### What you have to do
Report the count, and only the count, of lines in the records that include the word "Applicatons".

### Supplied entries
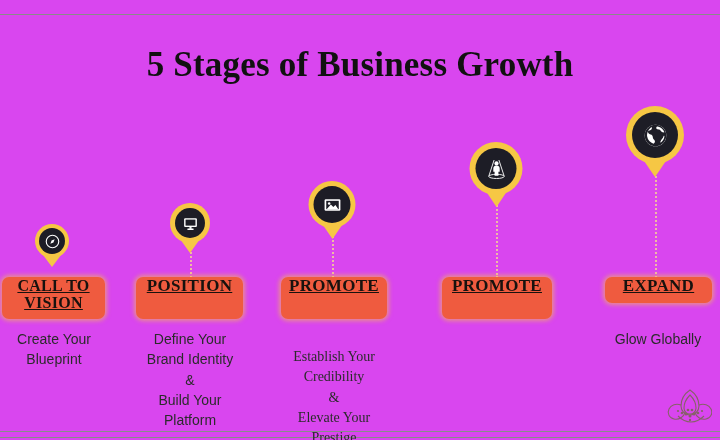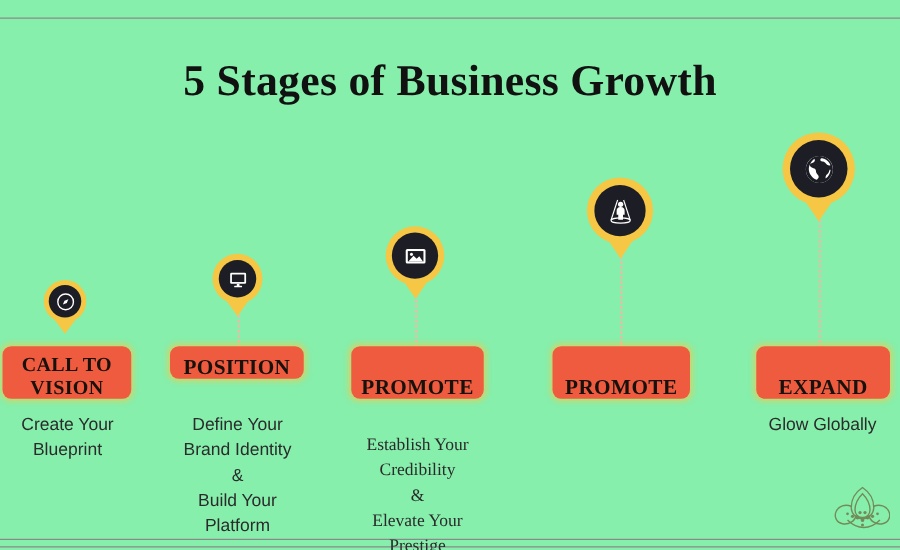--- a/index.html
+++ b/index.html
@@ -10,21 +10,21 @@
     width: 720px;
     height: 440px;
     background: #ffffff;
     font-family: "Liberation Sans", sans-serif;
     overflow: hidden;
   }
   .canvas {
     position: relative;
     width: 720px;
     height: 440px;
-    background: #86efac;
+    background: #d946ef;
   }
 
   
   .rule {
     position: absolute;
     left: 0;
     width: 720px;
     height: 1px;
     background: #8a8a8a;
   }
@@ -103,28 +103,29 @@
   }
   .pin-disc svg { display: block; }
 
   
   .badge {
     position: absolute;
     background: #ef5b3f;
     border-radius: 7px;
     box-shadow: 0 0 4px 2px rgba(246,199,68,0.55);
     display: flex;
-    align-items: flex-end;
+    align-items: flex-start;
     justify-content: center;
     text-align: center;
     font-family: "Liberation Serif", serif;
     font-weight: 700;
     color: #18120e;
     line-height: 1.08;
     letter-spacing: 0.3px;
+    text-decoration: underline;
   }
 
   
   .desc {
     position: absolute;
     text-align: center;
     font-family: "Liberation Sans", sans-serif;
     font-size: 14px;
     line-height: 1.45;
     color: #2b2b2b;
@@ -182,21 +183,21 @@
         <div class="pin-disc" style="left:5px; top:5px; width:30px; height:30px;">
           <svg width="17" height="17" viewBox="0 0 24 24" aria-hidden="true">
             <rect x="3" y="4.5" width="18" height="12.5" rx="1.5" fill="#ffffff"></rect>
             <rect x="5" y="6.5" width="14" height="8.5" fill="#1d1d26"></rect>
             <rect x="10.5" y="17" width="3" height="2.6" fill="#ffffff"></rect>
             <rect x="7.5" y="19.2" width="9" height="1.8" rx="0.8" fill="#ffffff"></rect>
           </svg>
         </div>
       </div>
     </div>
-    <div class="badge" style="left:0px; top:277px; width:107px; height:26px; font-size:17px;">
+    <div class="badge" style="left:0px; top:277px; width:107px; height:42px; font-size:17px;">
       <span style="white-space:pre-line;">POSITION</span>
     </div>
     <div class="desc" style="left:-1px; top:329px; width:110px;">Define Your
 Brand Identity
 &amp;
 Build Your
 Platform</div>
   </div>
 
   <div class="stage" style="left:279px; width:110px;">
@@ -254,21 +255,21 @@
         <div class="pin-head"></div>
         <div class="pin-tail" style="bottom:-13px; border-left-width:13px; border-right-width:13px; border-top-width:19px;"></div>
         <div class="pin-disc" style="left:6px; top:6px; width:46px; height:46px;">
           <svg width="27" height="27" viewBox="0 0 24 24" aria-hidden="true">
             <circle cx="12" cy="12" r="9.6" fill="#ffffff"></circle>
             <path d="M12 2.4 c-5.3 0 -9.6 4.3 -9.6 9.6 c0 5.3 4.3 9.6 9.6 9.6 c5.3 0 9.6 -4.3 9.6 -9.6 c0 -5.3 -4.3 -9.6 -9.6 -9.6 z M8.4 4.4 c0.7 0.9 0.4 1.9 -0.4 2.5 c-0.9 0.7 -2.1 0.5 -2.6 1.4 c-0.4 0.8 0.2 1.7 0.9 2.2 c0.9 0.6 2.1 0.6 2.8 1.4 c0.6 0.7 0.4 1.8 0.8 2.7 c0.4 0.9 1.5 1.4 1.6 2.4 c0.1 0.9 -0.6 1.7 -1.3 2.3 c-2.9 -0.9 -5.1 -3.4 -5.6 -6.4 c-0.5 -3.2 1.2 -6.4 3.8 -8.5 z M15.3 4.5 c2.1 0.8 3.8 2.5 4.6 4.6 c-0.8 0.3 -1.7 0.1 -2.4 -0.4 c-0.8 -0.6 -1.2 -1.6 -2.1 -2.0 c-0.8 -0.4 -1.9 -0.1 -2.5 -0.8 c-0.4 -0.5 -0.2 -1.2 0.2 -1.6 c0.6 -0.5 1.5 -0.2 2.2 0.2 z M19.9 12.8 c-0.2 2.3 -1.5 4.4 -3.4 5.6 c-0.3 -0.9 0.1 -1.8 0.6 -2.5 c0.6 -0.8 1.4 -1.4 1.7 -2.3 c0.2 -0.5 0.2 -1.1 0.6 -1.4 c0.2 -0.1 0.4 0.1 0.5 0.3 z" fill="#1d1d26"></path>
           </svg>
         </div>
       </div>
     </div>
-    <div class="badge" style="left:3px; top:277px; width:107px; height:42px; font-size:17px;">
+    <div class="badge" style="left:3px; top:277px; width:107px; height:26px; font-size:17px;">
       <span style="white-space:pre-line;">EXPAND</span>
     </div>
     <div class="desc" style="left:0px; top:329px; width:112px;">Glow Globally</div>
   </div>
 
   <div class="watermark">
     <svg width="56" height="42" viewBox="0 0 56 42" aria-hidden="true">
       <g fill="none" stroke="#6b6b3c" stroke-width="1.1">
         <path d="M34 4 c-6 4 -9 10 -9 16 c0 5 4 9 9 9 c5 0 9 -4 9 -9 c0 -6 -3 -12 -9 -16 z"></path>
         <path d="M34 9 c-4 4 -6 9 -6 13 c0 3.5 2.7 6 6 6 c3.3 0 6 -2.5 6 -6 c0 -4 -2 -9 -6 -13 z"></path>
---
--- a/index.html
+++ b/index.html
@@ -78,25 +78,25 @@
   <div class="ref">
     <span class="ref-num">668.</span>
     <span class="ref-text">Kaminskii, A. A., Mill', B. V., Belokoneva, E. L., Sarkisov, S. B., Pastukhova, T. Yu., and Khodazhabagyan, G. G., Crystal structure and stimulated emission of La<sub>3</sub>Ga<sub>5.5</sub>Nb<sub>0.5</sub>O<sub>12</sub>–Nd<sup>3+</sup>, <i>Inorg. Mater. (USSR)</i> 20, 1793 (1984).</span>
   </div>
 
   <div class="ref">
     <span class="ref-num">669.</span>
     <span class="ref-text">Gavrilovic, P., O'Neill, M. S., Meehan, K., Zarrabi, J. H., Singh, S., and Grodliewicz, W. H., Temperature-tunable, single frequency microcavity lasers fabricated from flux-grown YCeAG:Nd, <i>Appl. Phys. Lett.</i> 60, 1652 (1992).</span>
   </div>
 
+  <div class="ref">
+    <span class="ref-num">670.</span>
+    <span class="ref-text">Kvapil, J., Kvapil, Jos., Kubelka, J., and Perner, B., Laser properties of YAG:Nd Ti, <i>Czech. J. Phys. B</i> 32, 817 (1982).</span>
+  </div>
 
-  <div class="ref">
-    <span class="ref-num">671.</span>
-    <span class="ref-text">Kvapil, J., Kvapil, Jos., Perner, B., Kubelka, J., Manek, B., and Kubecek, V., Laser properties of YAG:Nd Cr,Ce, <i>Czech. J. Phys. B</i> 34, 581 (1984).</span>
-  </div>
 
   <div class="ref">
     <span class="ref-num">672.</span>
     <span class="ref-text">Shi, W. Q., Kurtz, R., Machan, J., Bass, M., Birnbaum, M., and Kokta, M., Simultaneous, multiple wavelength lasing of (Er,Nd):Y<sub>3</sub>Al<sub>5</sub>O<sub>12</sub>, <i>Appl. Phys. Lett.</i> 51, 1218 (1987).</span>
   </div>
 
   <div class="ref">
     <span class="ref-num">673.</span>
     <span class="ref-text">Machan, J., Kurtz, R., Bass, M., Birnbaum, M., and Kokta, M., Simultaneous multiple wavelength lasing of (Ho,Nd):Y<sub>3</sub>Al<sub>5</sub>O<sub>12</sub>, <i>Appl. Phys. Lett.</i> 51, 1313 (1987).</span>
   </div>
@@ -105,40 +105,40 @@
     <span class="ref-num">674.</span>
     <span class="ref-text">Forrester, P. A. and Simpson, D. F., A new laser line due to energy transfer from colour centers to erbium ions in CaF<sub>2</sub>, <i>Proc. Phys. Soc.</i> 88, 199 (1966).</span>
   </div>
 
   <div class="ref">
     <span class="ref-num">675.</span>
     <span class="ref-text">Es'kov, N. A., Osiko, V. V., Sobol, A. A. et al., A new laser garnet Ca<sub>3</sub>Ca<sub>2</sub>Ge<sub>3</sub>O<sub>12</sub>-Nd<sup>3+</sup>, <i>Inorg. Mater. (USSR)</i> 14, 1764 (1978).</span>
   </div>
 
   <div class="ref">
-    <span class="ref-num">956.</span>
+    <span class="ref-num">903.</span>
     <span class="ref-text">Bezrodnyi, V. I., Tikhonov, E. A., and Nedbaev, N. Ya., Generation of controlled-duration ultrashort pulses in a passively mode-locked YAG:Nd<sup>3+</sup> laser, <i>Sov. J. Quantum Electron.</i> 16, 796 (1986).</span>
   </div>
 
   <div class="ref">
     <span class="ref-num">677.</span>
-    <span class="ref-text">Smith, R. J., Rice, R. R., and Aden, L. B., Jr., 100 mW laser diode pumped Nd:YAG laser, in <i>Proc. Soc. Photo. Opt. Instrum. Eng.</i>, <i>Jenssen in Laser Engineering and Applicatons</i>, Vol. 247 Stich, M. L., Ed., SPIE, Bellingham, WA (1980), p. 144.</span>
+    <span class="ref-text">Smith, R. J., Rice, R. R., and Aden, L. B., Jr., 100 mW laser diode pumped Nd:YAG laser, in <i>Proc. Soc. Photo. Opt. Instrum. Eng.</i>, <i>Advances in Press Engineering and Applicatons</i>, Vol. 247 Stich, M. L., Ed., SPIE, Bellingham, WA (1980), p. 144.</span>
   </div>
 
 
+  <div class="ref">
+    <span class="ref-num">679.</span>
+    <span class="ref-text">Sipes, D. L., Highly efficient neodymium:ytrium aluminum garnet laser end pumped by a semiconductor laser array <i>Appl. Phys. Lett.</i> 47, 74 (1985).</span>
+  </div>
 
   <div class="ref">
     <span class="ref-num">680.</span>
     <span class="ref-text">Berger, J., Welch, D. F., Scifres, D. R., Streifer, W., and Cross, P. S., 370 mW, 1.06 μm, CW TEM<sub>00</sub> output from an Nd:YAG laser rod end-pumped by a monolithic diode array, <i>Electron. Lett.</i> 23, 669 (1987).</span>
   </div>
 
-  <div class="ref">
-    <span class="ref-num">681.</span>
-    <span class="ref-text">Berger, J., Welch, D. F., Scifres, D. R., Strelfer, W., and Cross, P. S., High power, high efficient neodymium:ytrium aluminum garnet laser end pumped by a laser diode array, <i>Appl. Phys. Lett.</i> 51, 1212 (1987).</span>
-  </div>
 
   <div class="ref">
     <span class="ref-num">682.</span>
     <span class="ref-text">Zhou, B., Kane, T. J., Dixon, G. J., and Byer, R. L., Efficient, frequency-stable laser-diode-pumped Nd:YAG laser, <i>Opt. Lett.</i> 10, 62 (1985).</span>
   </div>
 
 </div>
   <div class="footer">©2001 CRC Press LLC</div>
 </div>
...
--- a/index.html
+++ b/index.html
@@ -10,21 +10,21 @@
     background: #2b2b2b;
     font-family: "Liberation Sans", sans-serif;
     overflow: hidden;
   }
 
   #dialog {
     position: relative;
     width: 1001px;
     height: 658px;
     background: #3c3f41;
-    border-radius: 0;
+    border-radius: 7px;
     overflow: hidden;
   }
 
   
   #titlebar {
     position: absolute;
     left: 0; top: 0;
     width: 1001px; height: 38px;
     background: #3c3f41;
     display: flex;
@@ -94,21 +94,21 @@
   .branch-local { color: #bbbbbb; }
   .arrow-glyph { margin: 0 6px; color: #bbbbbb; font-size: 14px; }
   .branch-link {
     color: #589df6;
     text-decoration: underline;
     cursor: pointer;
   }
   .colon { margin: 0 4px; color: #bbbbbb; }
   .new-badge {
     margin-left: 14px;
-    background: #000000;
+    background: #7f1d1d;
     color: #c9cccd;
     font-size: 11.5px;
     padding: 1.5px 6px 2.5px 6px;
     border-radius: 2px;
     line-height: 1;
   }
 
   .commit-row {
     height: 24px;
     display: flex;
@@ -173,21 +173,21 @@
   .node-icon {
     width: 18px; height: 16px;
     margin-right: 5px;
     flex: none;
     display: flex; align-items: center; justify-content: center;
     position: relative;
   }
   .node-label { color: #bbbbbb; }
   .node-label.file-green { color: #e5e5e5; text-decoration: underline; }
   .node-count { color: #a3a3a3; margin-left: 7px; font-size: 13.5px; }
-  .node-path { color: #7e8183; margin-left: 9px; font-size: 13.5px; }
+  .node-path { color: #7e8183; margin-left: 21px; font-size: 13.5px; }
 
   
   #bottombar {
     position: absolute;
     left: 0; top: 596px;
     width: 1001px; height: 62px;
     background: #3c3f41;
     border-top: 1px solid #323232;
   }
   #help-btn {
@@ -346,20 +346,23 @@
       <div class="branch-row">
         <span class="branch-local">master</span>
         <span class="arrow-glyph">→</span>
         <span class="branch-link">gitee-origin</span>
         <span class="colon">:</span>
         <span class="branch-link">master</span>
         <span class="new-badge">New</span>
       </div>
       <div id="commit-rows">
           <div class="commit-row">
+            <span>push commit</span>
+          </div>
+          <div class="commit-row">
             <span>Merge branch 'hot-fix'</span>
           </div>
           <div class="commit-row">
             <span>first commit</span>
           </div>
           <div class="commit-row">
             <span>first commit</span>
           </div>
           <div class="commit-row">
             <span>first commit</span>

### Result
2